Work instruction >> The line with "[130,444,332,456] [18,462,156,474] monitor, however, should" marks the start; write out that line and all following lines through the end of the listing, exactly.

Data extract >>
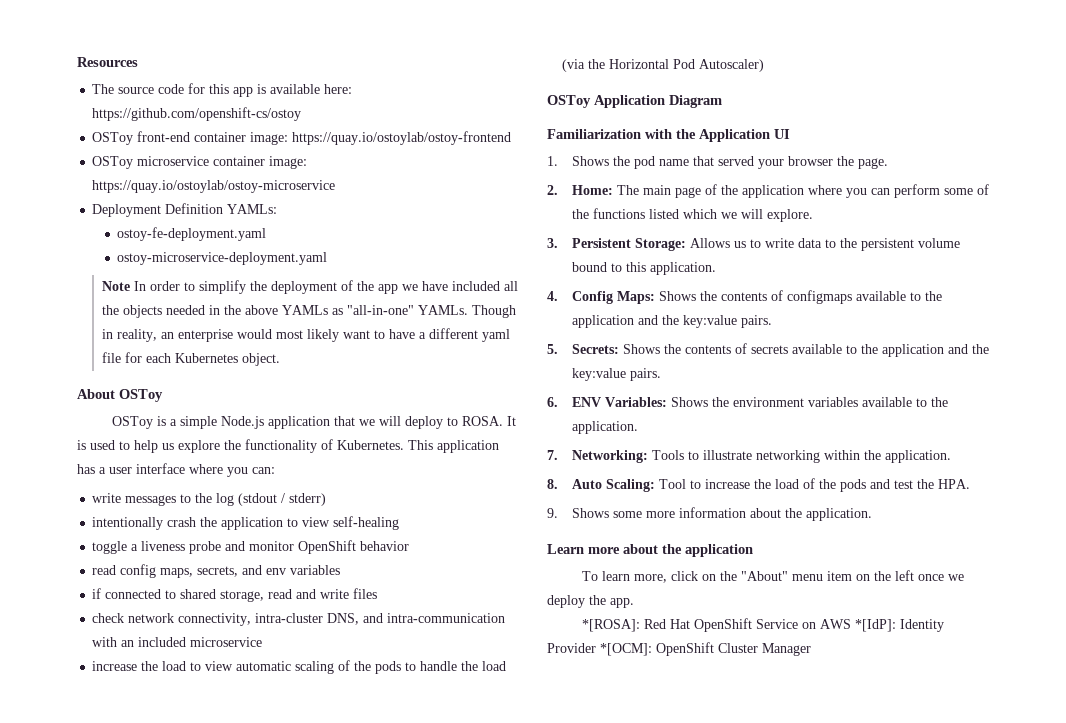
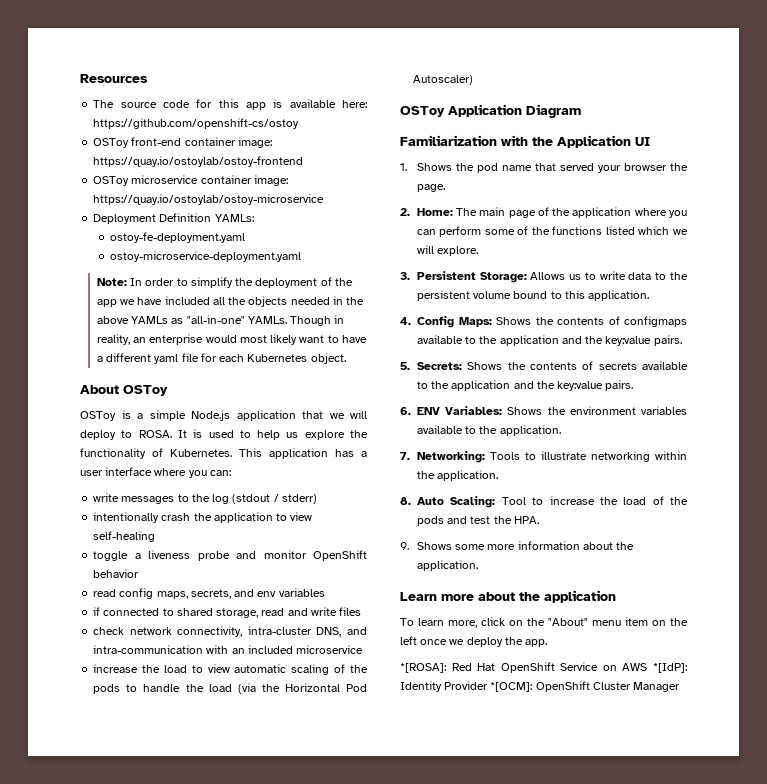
[101,281,130,291] Note -> [96,278,127,286] Note:

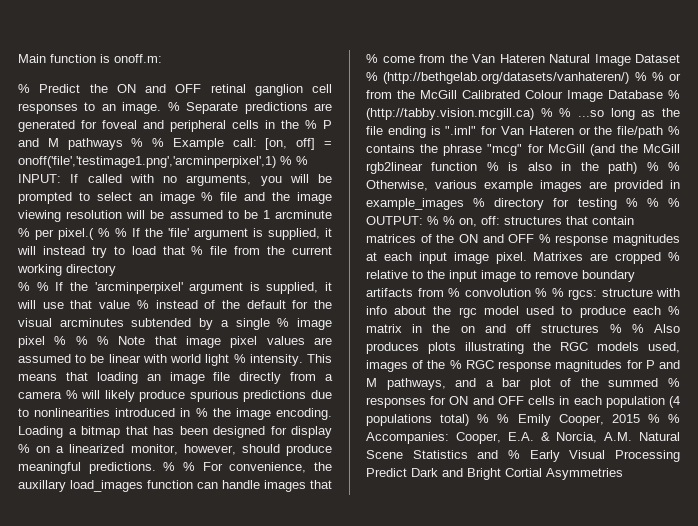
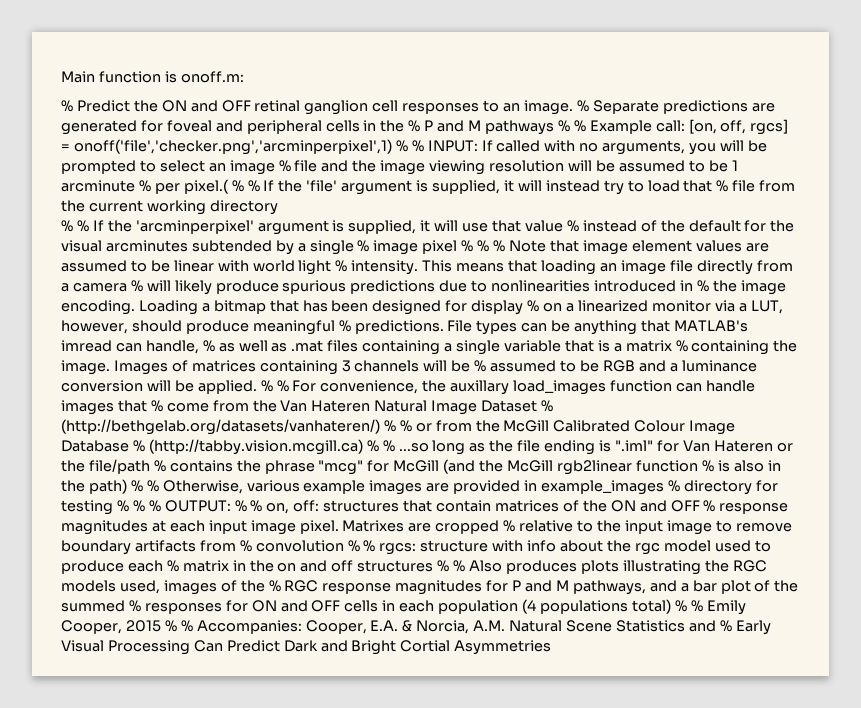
[296,138,332,150] [18,156,276,168] off] = onoff('file','testimage1.png','arcminperpixel',1) -> [720,119,789,135] [61,139,392,155] off, rgcs] = onoff('file','checker.png','arcminperpixel',1)
[230,336,258,348] pixel -> [631,240,692,252] element
[130,444,332,456] [18,462,156,474] monitor, however, should produce meaningful predictions. -> [651,300,783,314] [61,320,748,335] [61,340,798,355] [61,360,757,375] [61,380,257,394] monitor via a LUT, however, should produce meaningful % predictions. File types can be anything that MATLAB's imread can handle, % as well as .mat files containing a single variable that is a matrix % containing the image. Images of matrices containing 3 channels will be % assumed to be RGB and a luminance conversion will be applied.
(680, 456) none -> [193,640,223,652] Can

Answer area >>
[130,444,332,456] [18,462,156,474] monitor, however, should produce meaningful predictions. -> [651,300,783,314] [61,320,748,335] [61,340,798,355] [61,360,757,375] [61,380,257,394] monitor via a LUT, however, should produce meaningful % predictions. File types can be anything that MATLAB's imread can handle, % as well as .mat files containing a single variable that is a matrix % containing the image. Images of matrices containing 3 channels will be % assumed to be RGB and a luminance conversion will be applied.
(680, 456) none -> [193,640,223,652] Can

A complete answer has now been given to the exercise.